Your answer must repeat all of the entries word for word, without any images.

[Opening The records section]

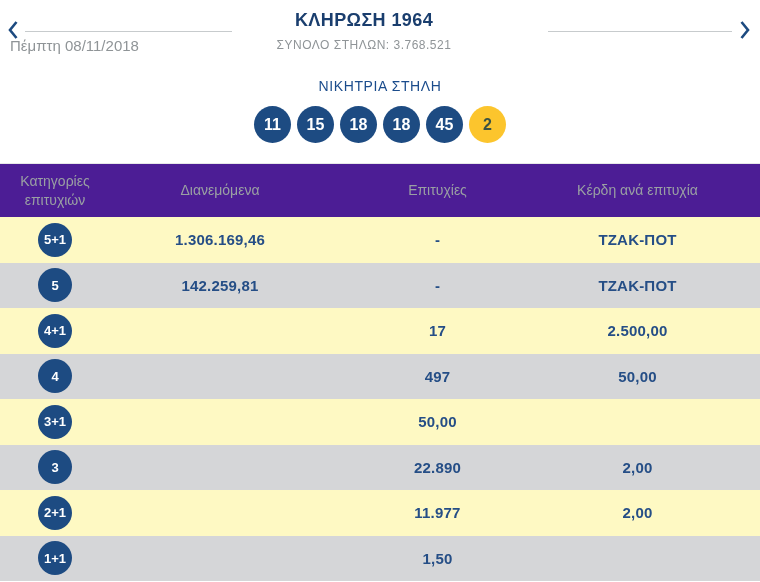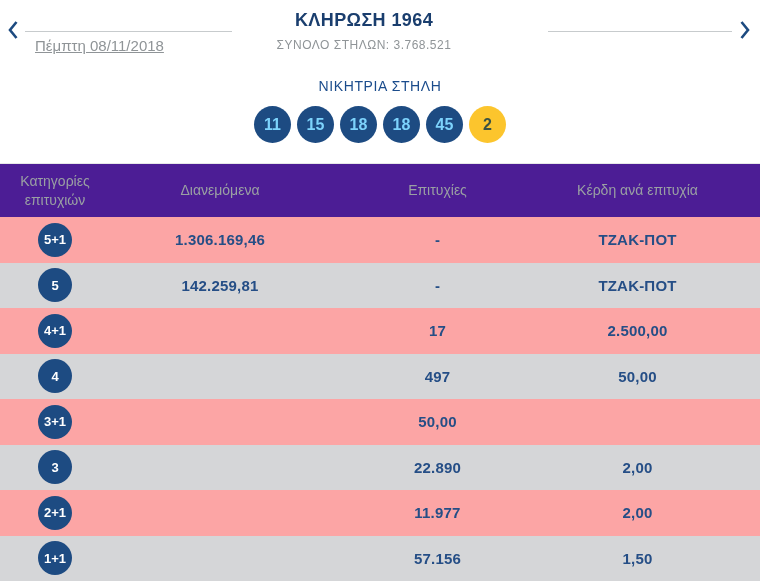"Πέμπτη 08/11/2018" .draw-date { left: 35px -> 10px; text-decoration: underline -> none }
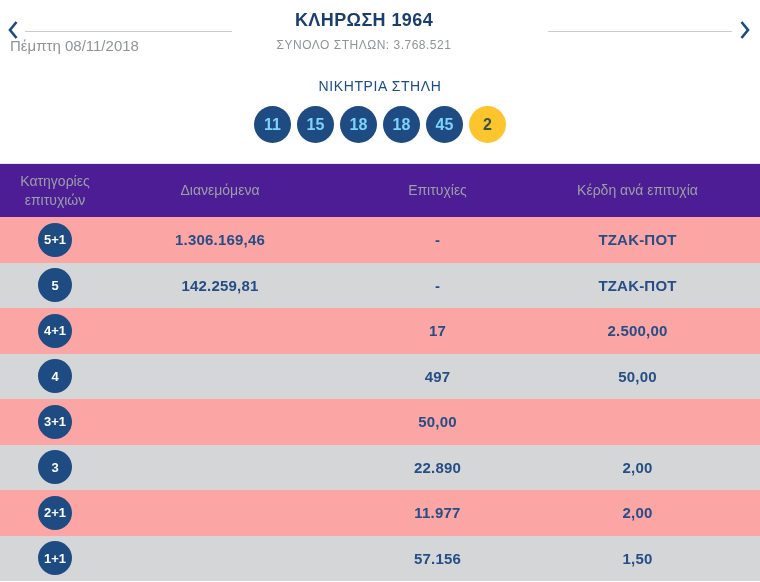"11" .ball { color: #7dd3fc -> #ffffff }
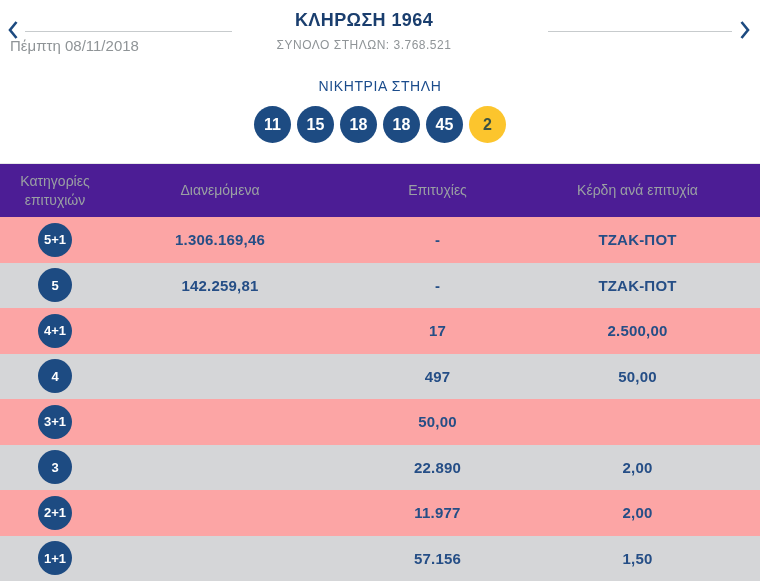"5+1" .trow.light { background: #fca5a5 -> #fef9c3 }
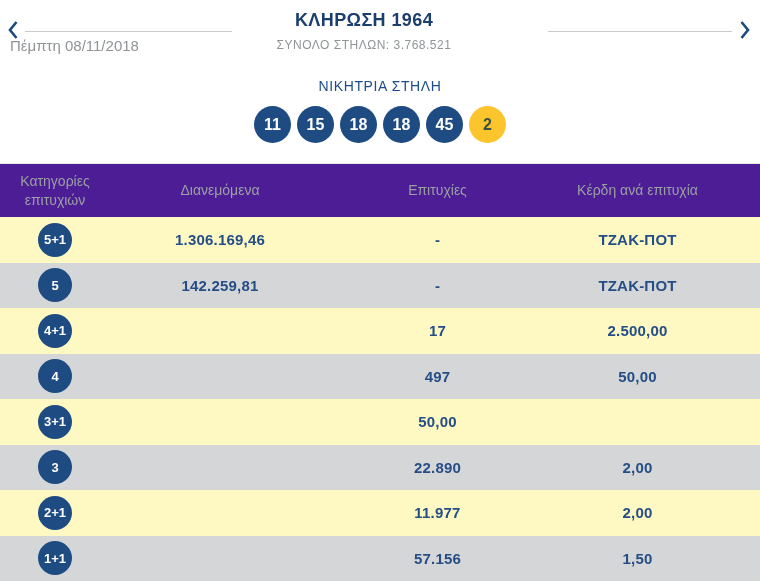"57.156" div.cell { html: <div>57.156</div> -> none }
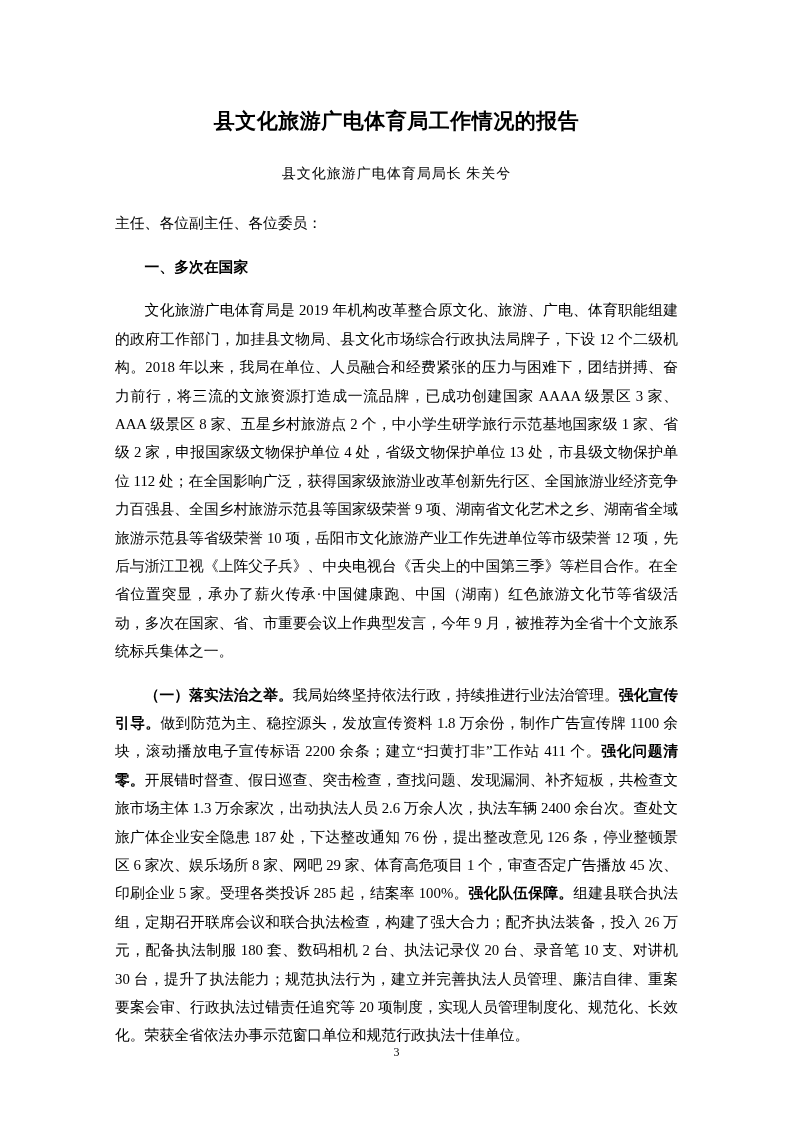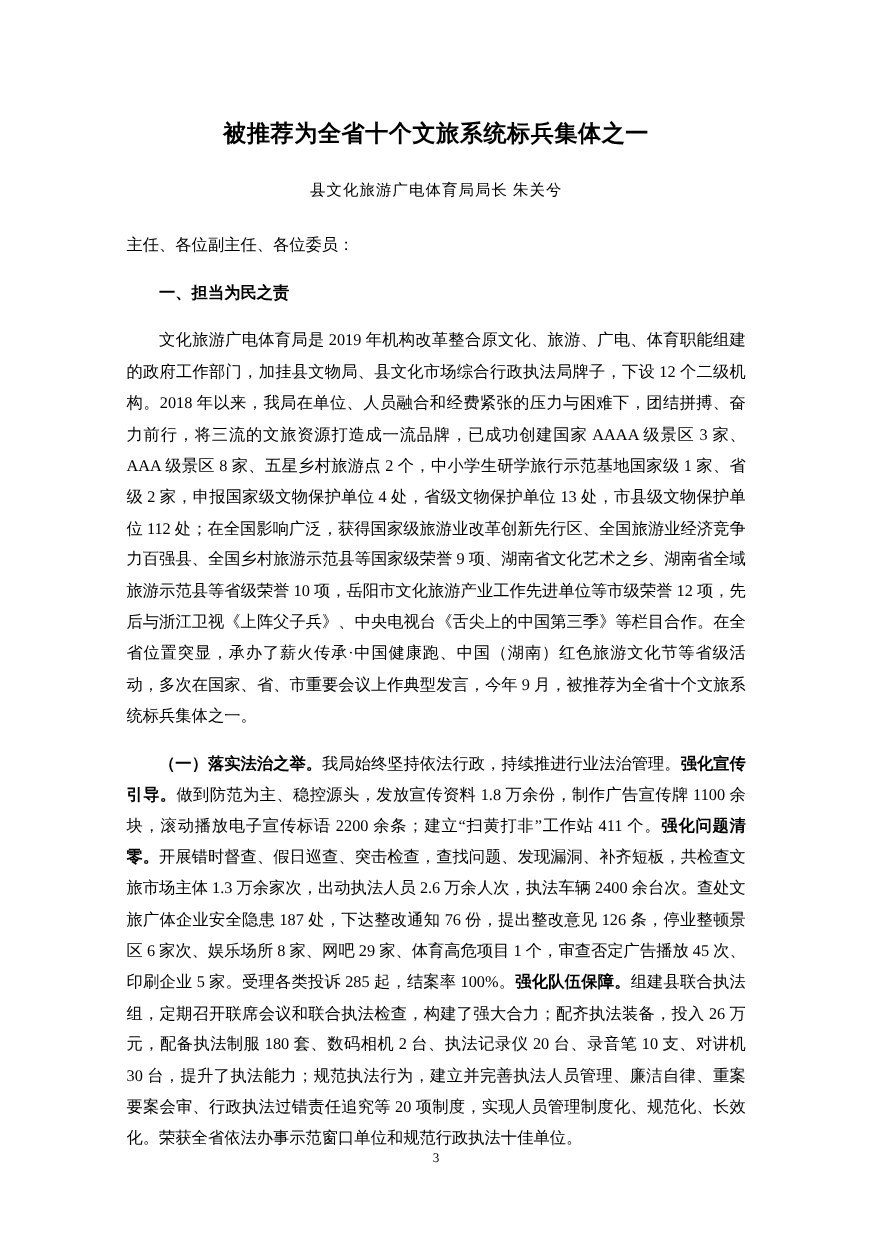"被推荐为全省十个文旅系统标兵集体之一" h1.doc-title { text: 被推荐为全省十个文旅系统标兵集体之一 -> 县文化旅游广电体育局工作情况的报告 }
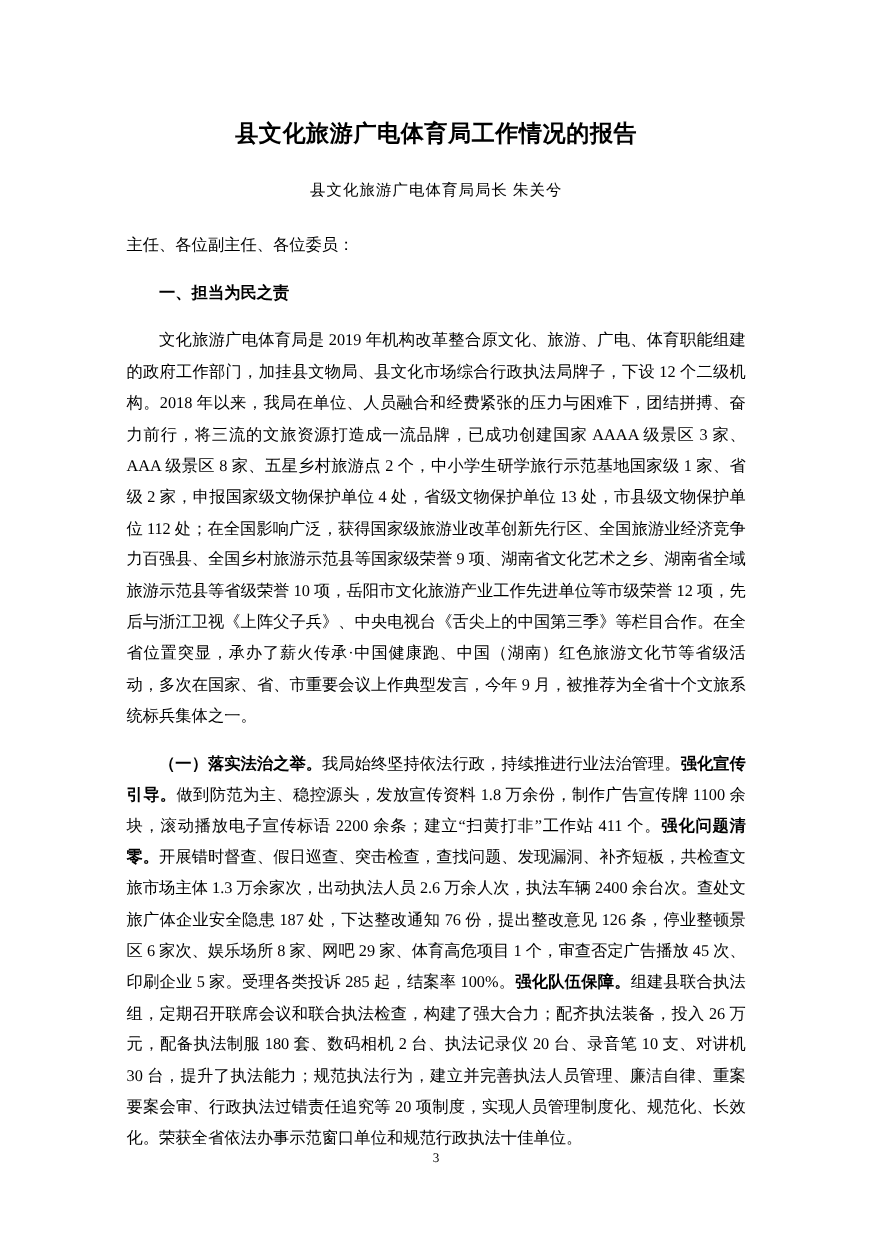"一、担当为民之责" span.bold { text: 担当为民之责 -> 多次在国家 }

[Closing The records section]

▶ _The completed task_:
"Πέμπτη 08/11/2018" .draw-date { left: 35px -> 10px; text-decoration: underline -> none }
"11" .ball { color: #7dd3fc -> #ffffff }
"5+1" .trow.light { background: #fca5a5 -> #fef9c3 }
"57.156" div.cell { html: <div>57.156</div> -> none }
"被推荐为全省十个文旅系统标兵集体之一" h1.doc-title { text: 被推荐为全省十个文旅系统标兵集体之一 -> 县文化旅游广电体育局工作情况的报告 }
"一、担当为民之责" span.bold { text: 担当为民之责 -> 多次在国家 }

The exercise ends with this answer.